══ Supplied entries ══
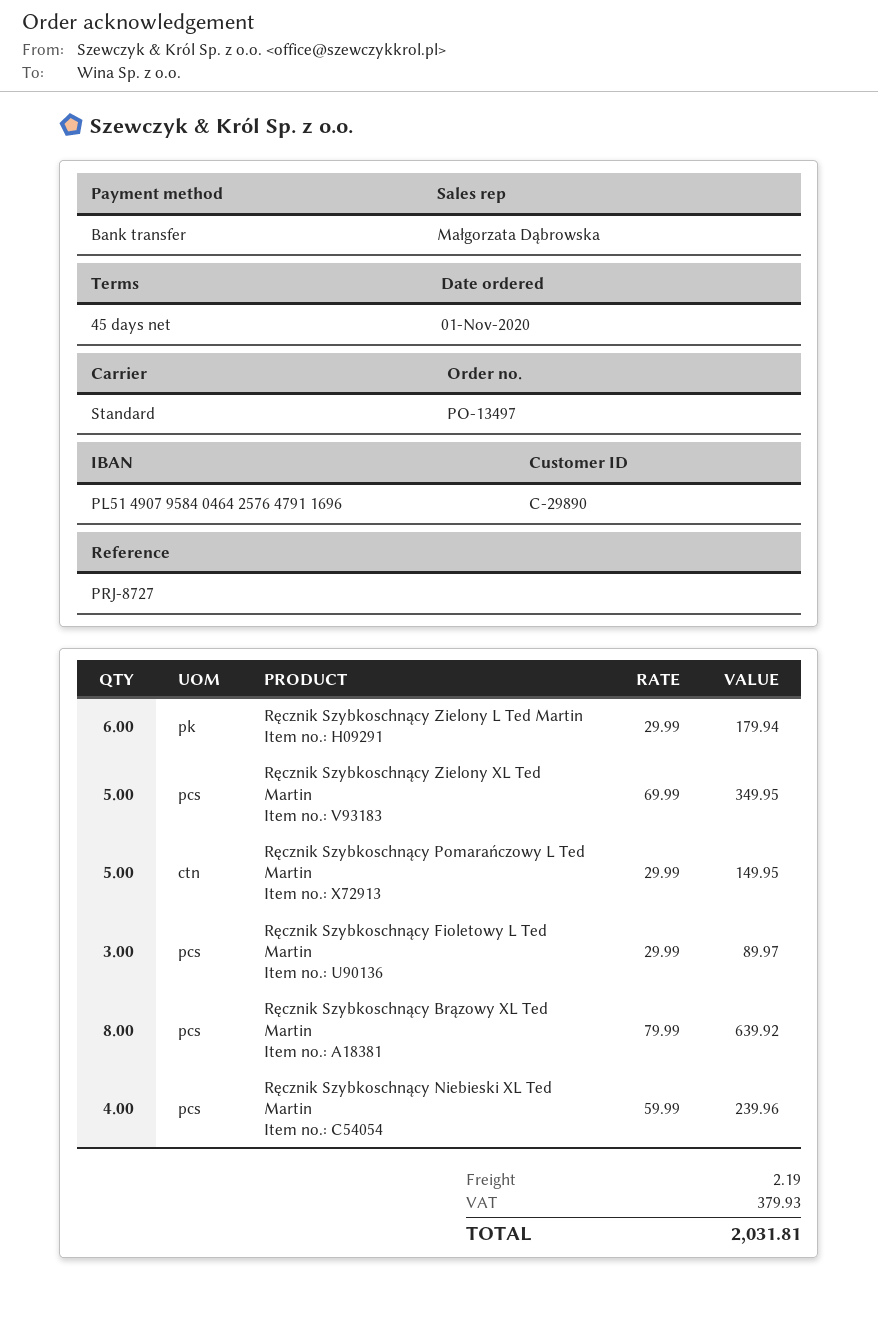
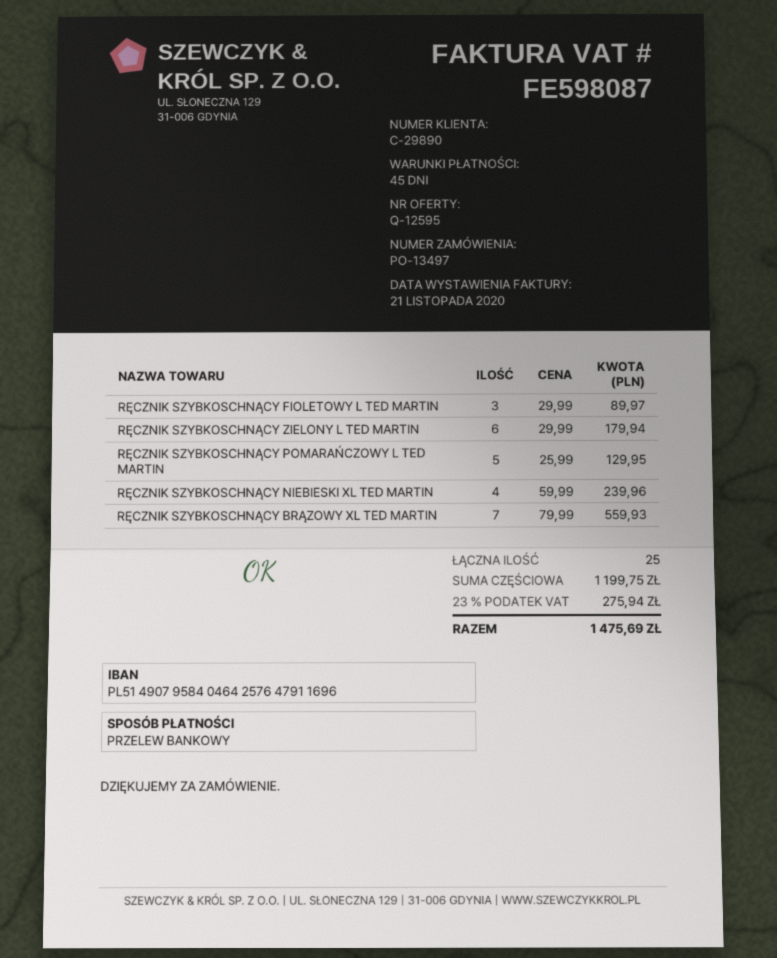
Ręcznik Szybkoschnący Zielony XL Ted Martin: 5 x 69.99 = 349.95 -> none
Ręcznik Szybkoschnący Pomarańczowy L Ted Martin: 5 x 29.99 = 149.95 -> 5 x 25.99 = 129.95
Ręcznik Szybkoschnący Brązowy XL Ted Martin: 8 x 79.99 = 639.92 -> 7 x 79.99 = 559.93
shipping: 2.19 -> none
tax: 379.93 -> 275.94
total: 2031.81 -> 1475.69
═══
### [Exercise directions]
Only the text of the entries above is to be given again, exactly, with the pictures left out.

### [Solution below]
Ręcznik Szybkoschnący Zielony XL Ted Martin: 5 x 69.99 = 349.95 -> none
Ręcznik Szybkoschnący Pomarańczowy L Ted Martin: 5 x 29.99 = 149.95 -> 5 x 25.99 = 129.95
Ręcznik Szybkoschnący Brązowy XL Ted Martin: 8 x 79.99 = 639.92 -> 7 x 79.99 = 559.93
shipping: 2.19 -> none
tax: 379.93 -> 275.94
total: 2031.81 -> 1475.69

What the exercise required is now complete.